Concentric (against gravity) and eccentric (with gravity) calf raises can be excellent within pain free ranges, and progressed for speed, weight and range of movement but must be carefully implemented at the right stage of recovery in order to avoid flare-ups and regression of the injury.
What About Eccentric Strengthening?
Eccentric calf raise exercises, whereby the load is only maintained during the with-gravity stage (not against gravity), have been shown to be extra effective in battling degenerative Achilles tendinopathy. These are the more chronic cases or recurrent cases. Eccentric contraction allows for increased loading of the tendon with weight but cafe must be taken with gradual progression of the program, without flare-ups, to get back to full activity.
There are a host of more invasive interventions out there, all of which have some anecdoctal evidence but no strong peer reviewed evidence of efficacy. From our experience, they are hit and miss, with the injections often causing flare-ups. The creams are worth a try though. These include:
- Plasma rich protein injections (PRP) – blood is taken & spun for higher plasma content then re-injected into the tendon, attempting to stimulate an acute inflammatory healing effect and the healing response that should come with it
- Autologous injections – as for PRP except just the patients blood from elsewhere, not spun, injected straight into the tendon
- Glyceryl Trinitrate patches or cream (GTN) – similar to angina patches to stimulate blood flow into the tendon. Gives bad headaches to some people.

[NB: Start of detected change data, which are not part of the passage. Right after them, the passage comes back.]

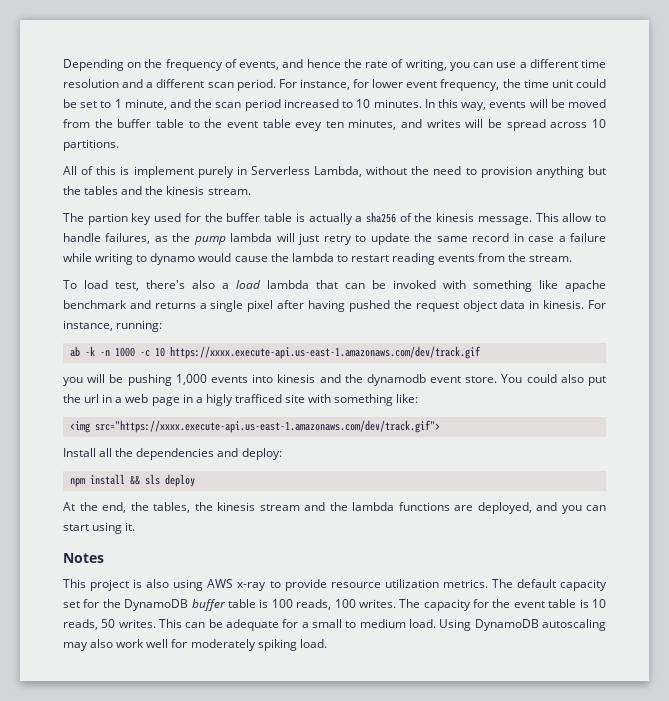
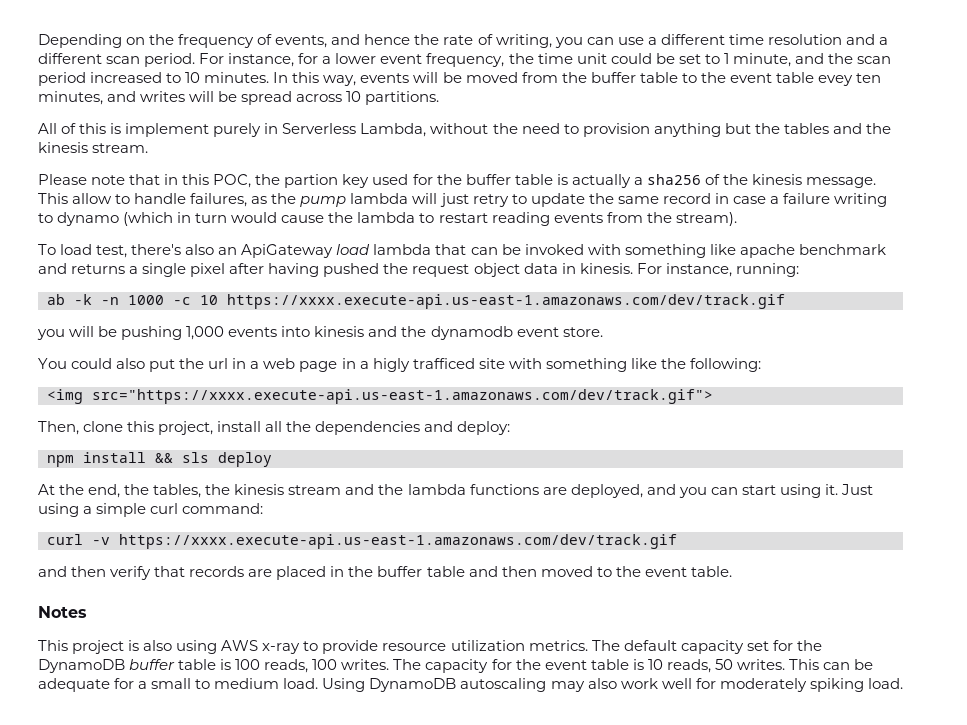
- For instance, for lower event frequency, the time unit could be set to 1 minute, and the scan period increased to 10 minutes.
+ For instance, for a lower event frequency, the time unit could be set to 1 minute, and the scan period increased to 10 minutes.
- The partion key used for the buffer table is actually a sha256 of the kinesis message.
+ Please note that in this POC, the partion key used for the buffer table is actually a sha256 of the kinesis message.
- This allow to handle failures, as the pump lambda will just retry to update the same record in case a failure while writing to dynamo would cause the lambda to restart reading events from the stream.
+ This allow to handle failures, as the pump lambda will just retry to update the same record in case a failure writing to dynamo (which in turn would cause the lambda to restart reading events from the stream).
- To load test, there's also a load lambda that can be invoked with something like apache benchmark and returns a single pixel after having pushed the request object data in kinesis.
+ To load test, there's also an ApiGateway load lambda that can be invoked with something like apache benchmark and returns a single pixel after having pushed the request object data in kinesis.
- you will be pushing 1,000 events into kinesis and the dynamodb event store. You could also put the url in a web page in a higly trafficed site with something like:
+ you will be pushing 1,000 events into kinesis and the dynamodb event store.
+ You could also put the url in a web page in a higly trafficed site with something like the following:
- Install all the dependencies and deploy:
+ Then, clone this project, install all the dependencies and deploy:
+ Just using a simple curl command:
+ curl -v https://xxxx.execute-api.us-east-1.amazonaws.com/dev/track.gif
+ and then verify that records are placed in the buffer table and then moved to the event table.

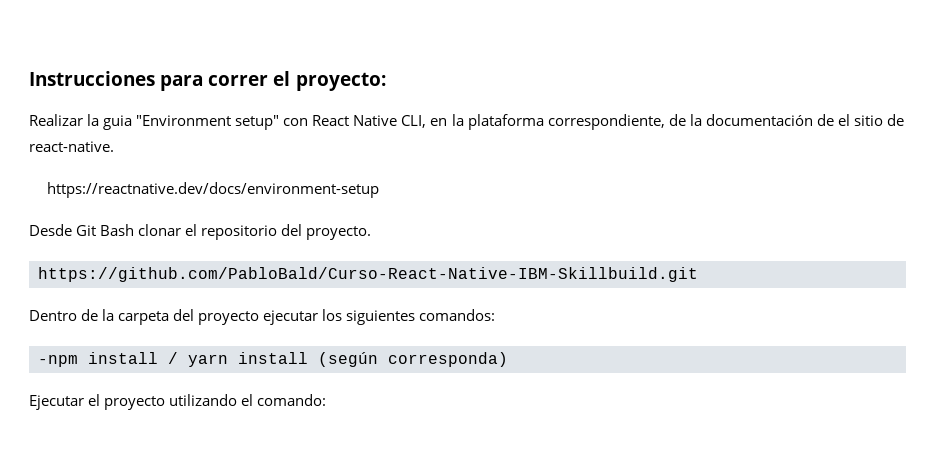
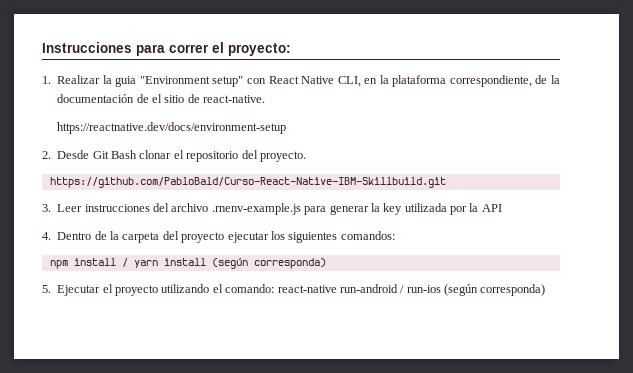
- Realizar la guia "Environment setup" con React Native CLI, en la plataforma correspondiente, de la documentación de el sitio de react-native.
+ 1. Realizar la guia "Environment setup" con React Native CLI, en la plataforma correspondiente, de la documentación de el sitio de react-native.
- Desde Git Bash clonar el repositorio del proyecto.
+ 2. Desde Git Bash clonar el repositorio del proyecto.
- Dentro de la carpeta del proyecto ejecutar los siguientes comandos:
+ 3. Leer instrucciones del archivo .rnenv-example.js para generar la key utilizada por la API
+ 4. Dentro de la carpeta del proyecto ejecutar los siguientes comandos:
- -npm install / yarn install (según corresponda)
+ npm install / yarn install (según corresponda)
- Ejecutar el proyecto utilizando el comando:
+ 5. Ejecutar el proyecto utilizando el comando: react-native run-android / run-ios (según corresponda)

- Hirudoid cream – often used for bruises, haemorrhoids. Recently trialed with tendinopathies and some encouraging signs for early evidence.
Before starting your own rehab please get some advice from a physiotherapist first. A ruptured Achilles is an unlikely but real complication of a poor or overly eager rehab program! And there are likely to be inherent causes that need attention prior to any rehab or strengthening program for it to be effective. Don’t let your stubbornness or pride be your real Achilles heel!